La dernière déclaration gouvernementale régionale de 2009 mentionne plusieurs centaines de fois le mot «évaluation» et annonce de nombreux projets d’évaluation de dispositifs d’intervention. La mise en place d’une École d’Administration publique pour les fonctionnaires de la Région et de la Fédération Wallonie-Bruxelles relève d’une même logique : renforcer au sein de l’administration une culture du «management public» par une formation continue transversale.
Un nouveau projet de formation
Depuis de nombreuses années, des spécialistes en gestion publique de toutes les universités appellent à un renforcement des capacités de l’administration et des organes politiques en matière d’évaluation. C’est à l’initiative de la Société Wallonne d’Évaluation et de Prospective (la SWEP) que quatre universités francophones ont uni leurs forces en 2010 pour lancer un projet de formation professionnelle en évaluation des politiques publiques.
Ce certificat interuniversitaire a pour ambition de répondre aux enjeux et questions spécifiques que des acteurs de terrain confrontés aux phénomènes évaluatifs rencontrent.
Il s’agit plus particulièrement de donner aux acteurs les bases nécessaires à la compréhension de ce qu’est un processus d’évaluation intégré dans une démarche d’action publique. Ce programme a pour objectif de former les participants à occuper des fonctions dans lesquelles ils seront amenés à gérer des processus de suivi-évaluation, à intervenir dans leur conception, leur mise en œuvre, à accompagner l’évaluateur et les parties prenantes dans le processus de l’évaluation de façon à en maximiser l’apport de valeur en termes de connaissances et de propositions concrètes d’amélioration des politiques publiques.
Le programme vise toute personne occupant ou se destinant à occuper des fonctions dans le cadre de la préparation, de la commande, de l’organisation, du suivi et de la réalisation d’évaluations de politiques, de projets et de programmes publics et non-marchands, quel que soit le secteur d’intervention, depuis les transports jusqu’à la coopération au développement, en passant par la santé.

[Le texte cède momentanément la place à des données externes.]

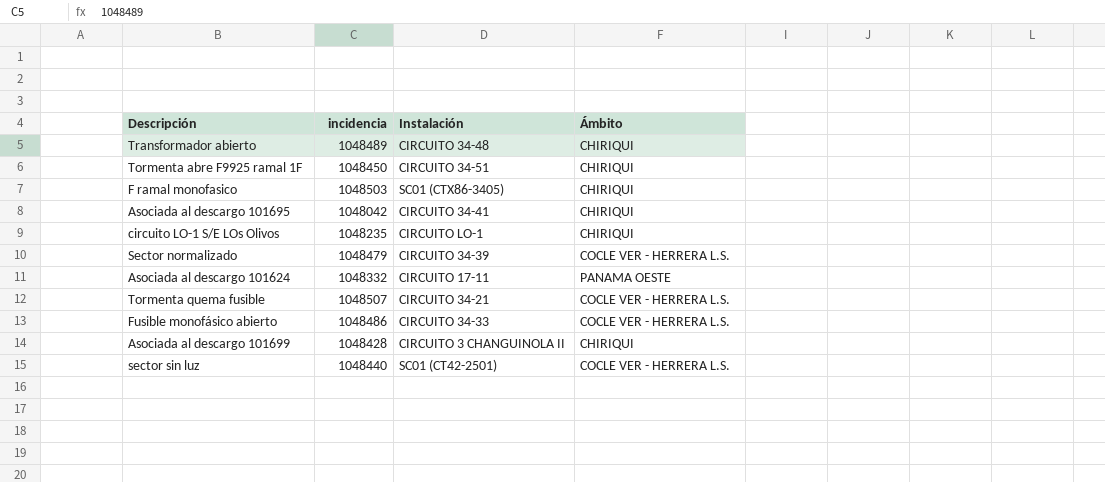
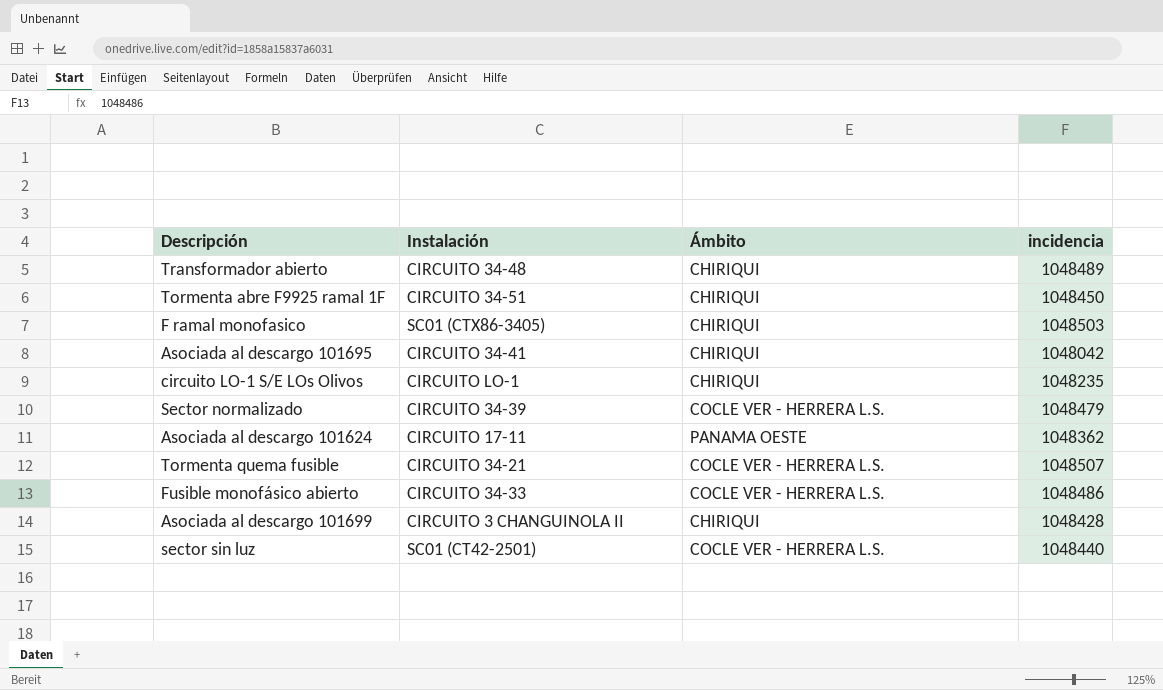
column incidencia | position: 2 -> 4
Asociada al descargo 101624 | incidencia: 1048332 -> 1048362

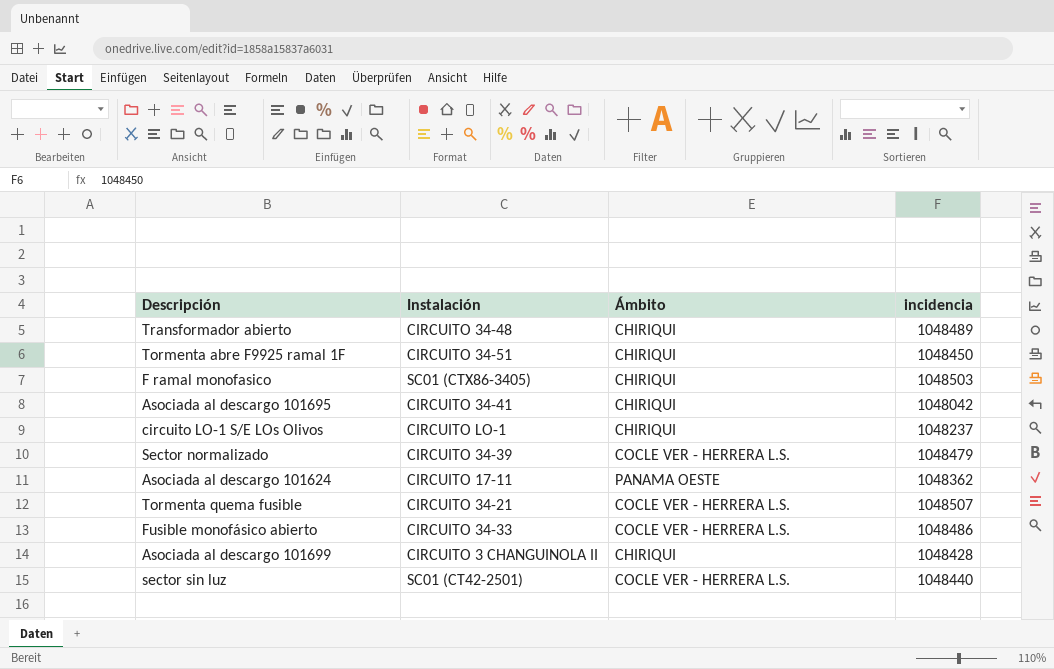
circuito LO-1 S/E LOs Olivos | incidencia: 1048235 -> 1048237

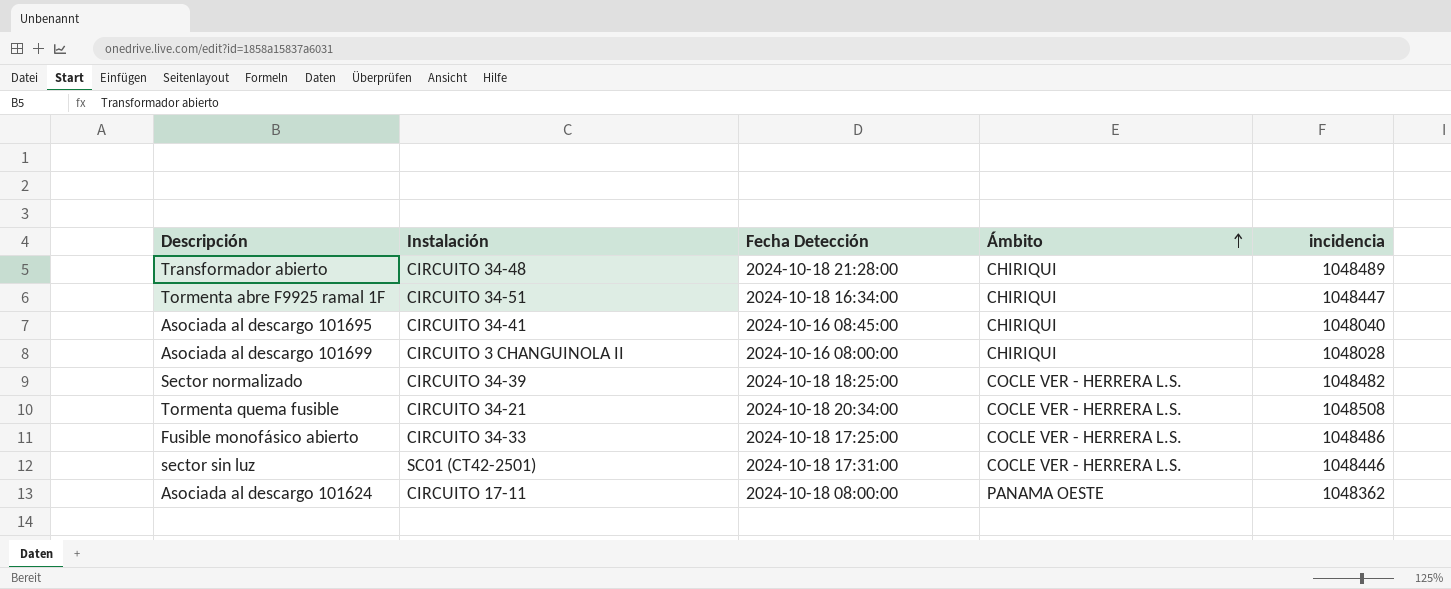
row order: none -> Ámbito ascending
column Fecha Detección | position: none -> 3
row F ramal monofasico: SC01 (CTX86-3405) | CHIRIQUI | 1048503 -> none
row circuito LO-1 S/E LOs Olivos: CIRCUITO LO-1 | CHIRIQUI | 1048237 -> none
Tormenta abre F9925 ramal 1F | incidencia: 1048450 -> 1048447
Asociada al descargo 101695 | incidencia: 1048042 -> 1048040
Asociada al descargo 101699 | incidencia: 1048428 -> 1048028
Sector normalizado | incidencia: 1048479 -> 1048482
Tormenta quema fusible | incidencia: 1048507 -> 1048508
sector sin luz | incidencia: 1048440 -> 1048446

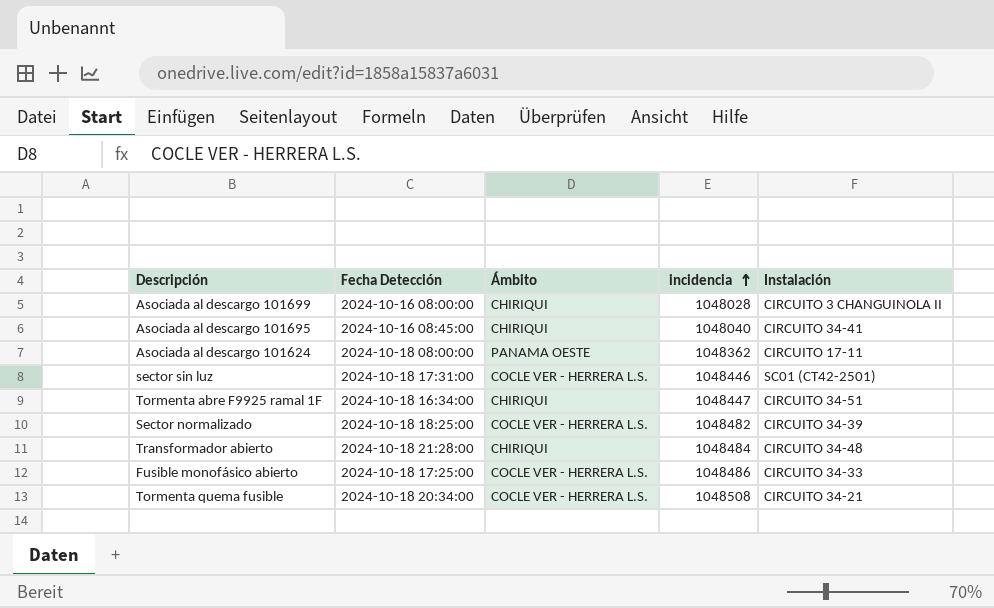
row order: Ámbito ascending -> incidencia ascending
column Instalación | position: 2 -> 5
Transformador abierto | incidencia: 1048489 -> 1048484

Le programme s’appuie sur des méthodes pédagogiques participatives valorisant un apprentissage coopératif: des enseignements théoriques, mais aussi des apprentissages par problèmes; des débats avec des invités; des analyses de cas réels rencontrés par les participants dans leur activité professionnelle. Il insiste sur une grande interactivité entre les participants et les intervenants, c’est pourquoi le nombre de participants est strictement limité à 25. L’objectif poursuivi est de permettre aux participants de développer des évaluations en toute autonomie avec un regard critique, prospectif et inventif. En effet, en plus des 150 heures de cours, un travail personnel est demandé aux participants, sous la direction d’un responsable académique et d’un expert du secteur considéré.
Le programme a été organisé en 2011 à Louvain-la-Neuve et en 2012 à Liège. Il sera organisé à Bruxelles de janvier à décembre 2013 à raison de 2 vendredis entiers et un samedi matin par mois.